In the first leg, which was held on 17 August at the San Mamés Stadium in Bilbao, the home team took the lead in the 16th minute thanks to Miguel Sola, but Benfica found an equalizer just 15 minutes later via Nené. The game looked to be heading to a draw until the hosts found a late winner through Miguel de Andrés.

In the second leg, which was held on 24 August at the Estádio da Luz in Lisbon, Benfica took advantage of playing at home to score three unanswered goals in the first half, and even though Athletic scored a consolation goal in the second, it was not enough to stop Benfica from being crowned champions after losing 2–1 in Spain and winning 3–1 in Portugal.
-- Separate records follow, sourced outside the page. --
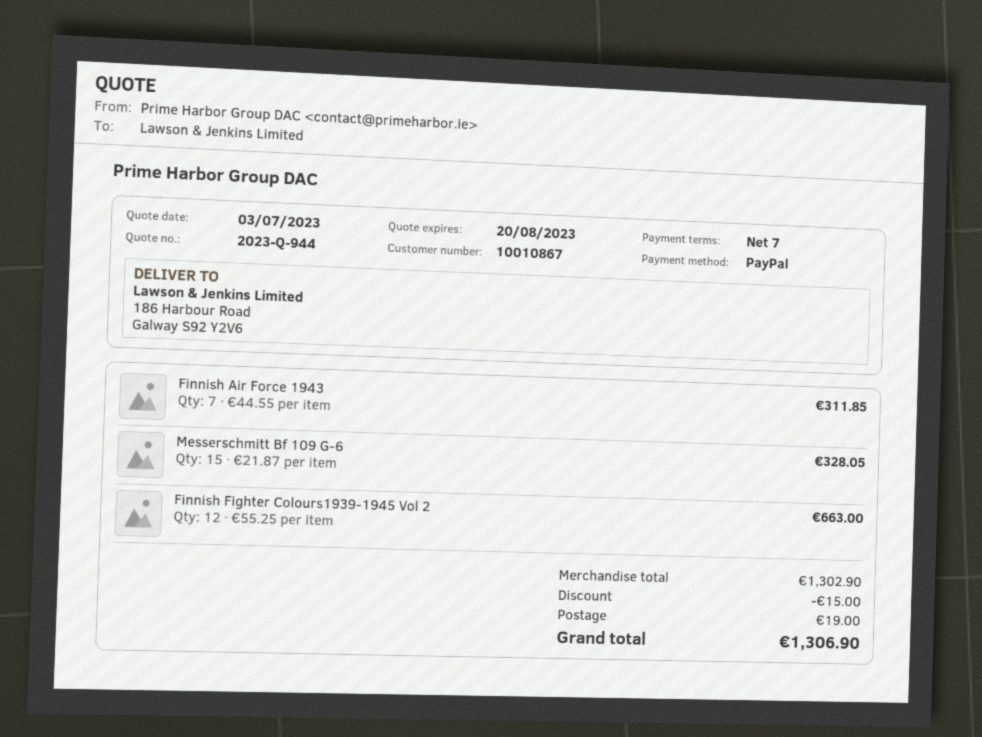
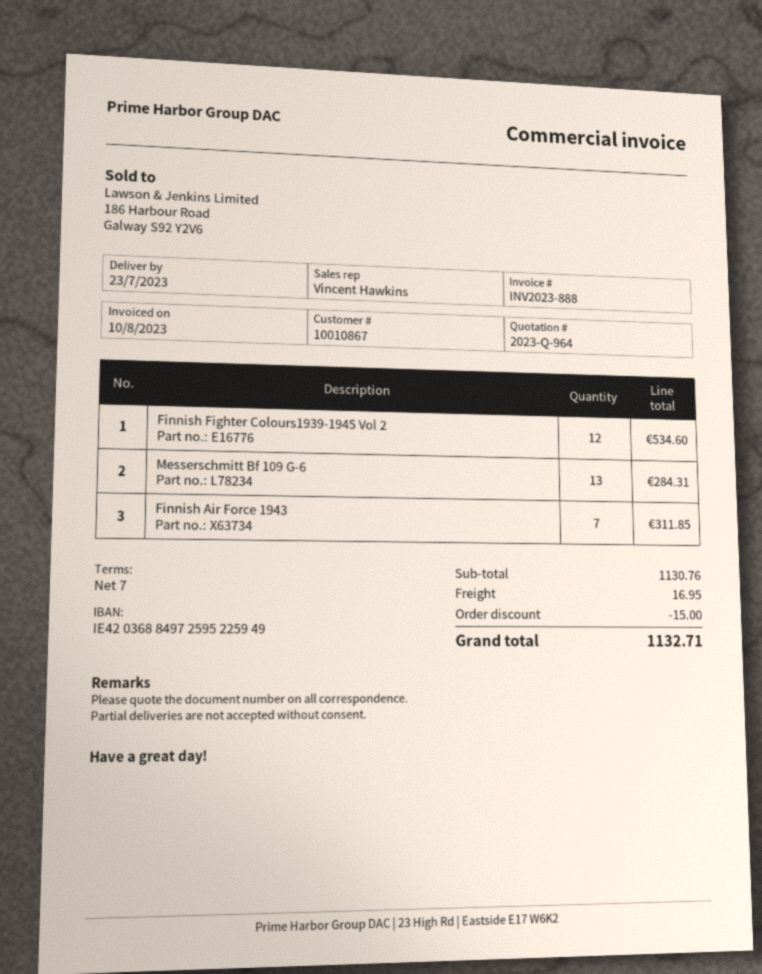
quote number: 2023-Q-944 -> 2023-Q-964
Messerschmitt Bf 109 G-6: 15 for 328.05 -> 13 for 284.31
Finnish Fighter Colours1939-1945 Vol 2: 12 for 663.00 -> 12 for 534.60
subtotal: 1302.90 -> 1130.76
shipping: 19.00 -> 16.95
total: 1306.90 -> 1132.71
Between both matches, Benfica also played the 1983 Taça de Portugal final, defeating their rivals FC Porto 1–0 in their own stadium at Antas.

==Matches==
17 August 1983
Athletic Bilbao 2-1 Benfica
  Athletic Bilbao: Sola 16', de Andrés 83'
  Benfica: 30' Nené
----
24 August 1983
Benfica 3-1 Athletic Bilbao
  Benfica: Filipović 23', Nené 30', 44'
  Athletic Bilbao: 70' Sola

| 1983 Iberian Cup |
|---|
| Benfica First title |

==Aftermatch==
The Iberian Cup kickstarted a historic season for both teams as they went on to become two-time champions, although Athletic have not won a La Liga title since.